This story is set in the fictional town of Fool’s Gold, California, where Christmas and other holidays are taken seriously with parades, festivals, and other activities. Noel has moved to the little town from Los Angeles, after surviving a serious illness and leaving her law practice, to open a Christmas store. Gabriel is an army doctor visiting his family for the holiday season. When he and Noel meet by accident, and he offers to help in her store, romantic sparks fly between them.

After Gabriel’s experiences with wars in Iraq and Afghanistan, he’s not ready to commit to a relationship. Although Noel has loved and lost, she wants to move on and tries, unsuccessfully at first, to convince Gabriel that love is worth taking a risk. Then the two of them are snowed in at a deserted mountain cabin while searching for the perfect Christmas tree. The rest isn’t exactly history.

I used to enjoy this type of book. Boy meets girl, and girl falls in love with boy. Boy leaves girl heartbroken. Boy apologizes, and there’s a Christmas Eve wedding.

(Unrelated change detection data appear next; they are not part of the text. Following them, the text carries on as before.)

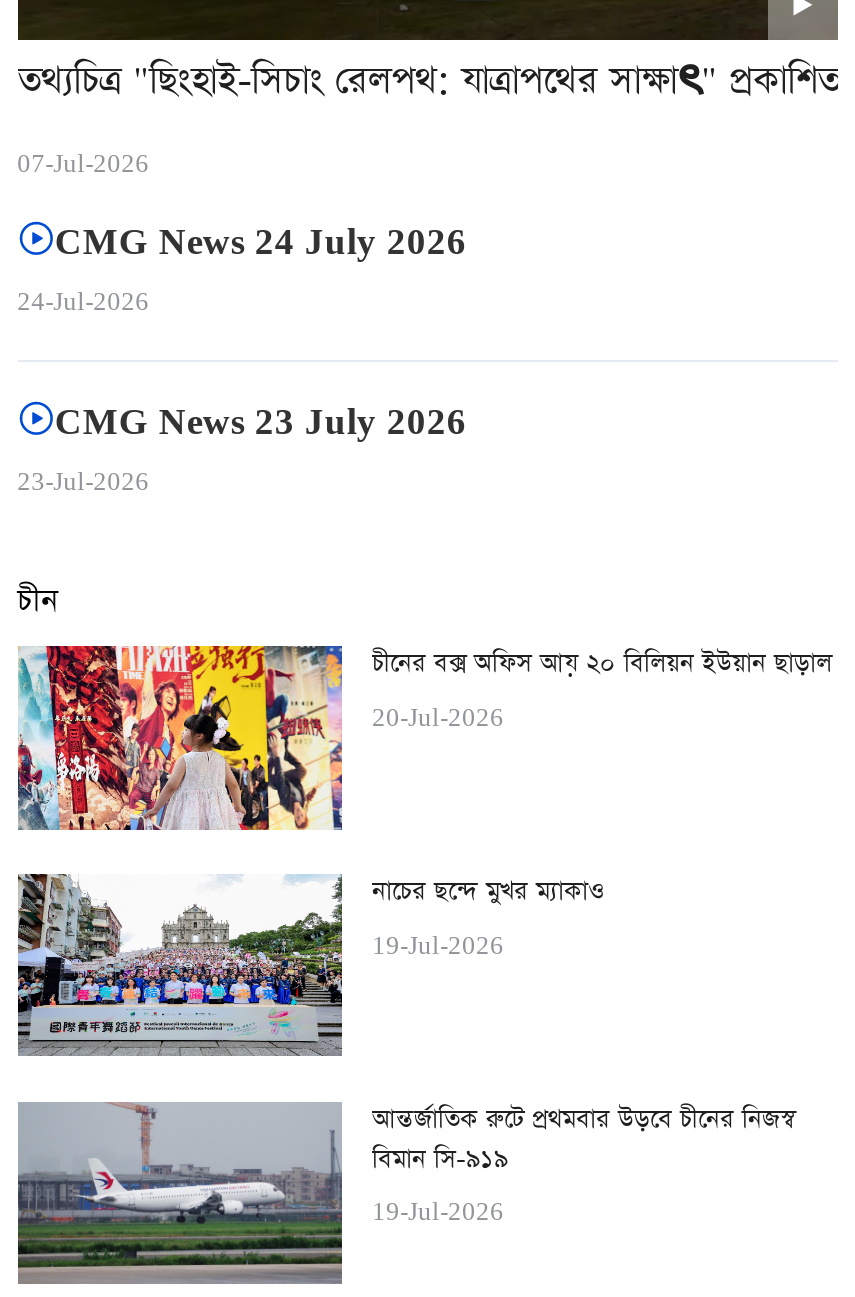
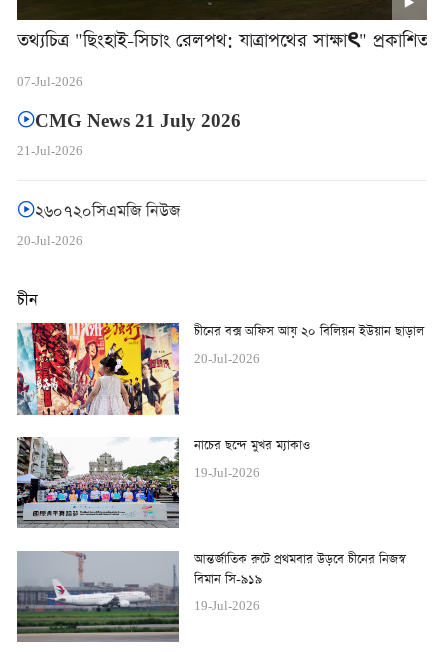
- CMG News 24 July 2026
- 24-Jul-2026
+ CMG News 21 July 2026
+ 21-Jul-2026

- CMG News 23 July 2026
- 23-Jul-2026
+ ২৬০৭২০সিএমজি নিউজ
+ 20-Jul-2026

This is not very realistic. Yes, there are men and women who have fought overseas and are dealing with their own demons, but unlike Gabriel, it may take them longer than six weeks to propose marriage. It took my late husband Bill six months to work up the courage to ask me to marry him, and he wasn’t a war veteran. I hoped this time it would somehow be different, that a couple of days snowbound in a cabin with Noel would be a turning point for Gabriel, that he wouldn’t run off and break her heart, only to return at the end of the book, ready to marry her, but as the story wound its way to a conclusion, the outcome became more predictable.

Also, who in their right mind opens a Christmas store, even in a town like Fool’s Gold? I suppose a venture like that might be profitable from Labor Day through December, but after that, then what? It would have worked better as a Hallmark store. Oh well, such is life. On a more positive note, click this link to hear me sing a familiar song about winter romance.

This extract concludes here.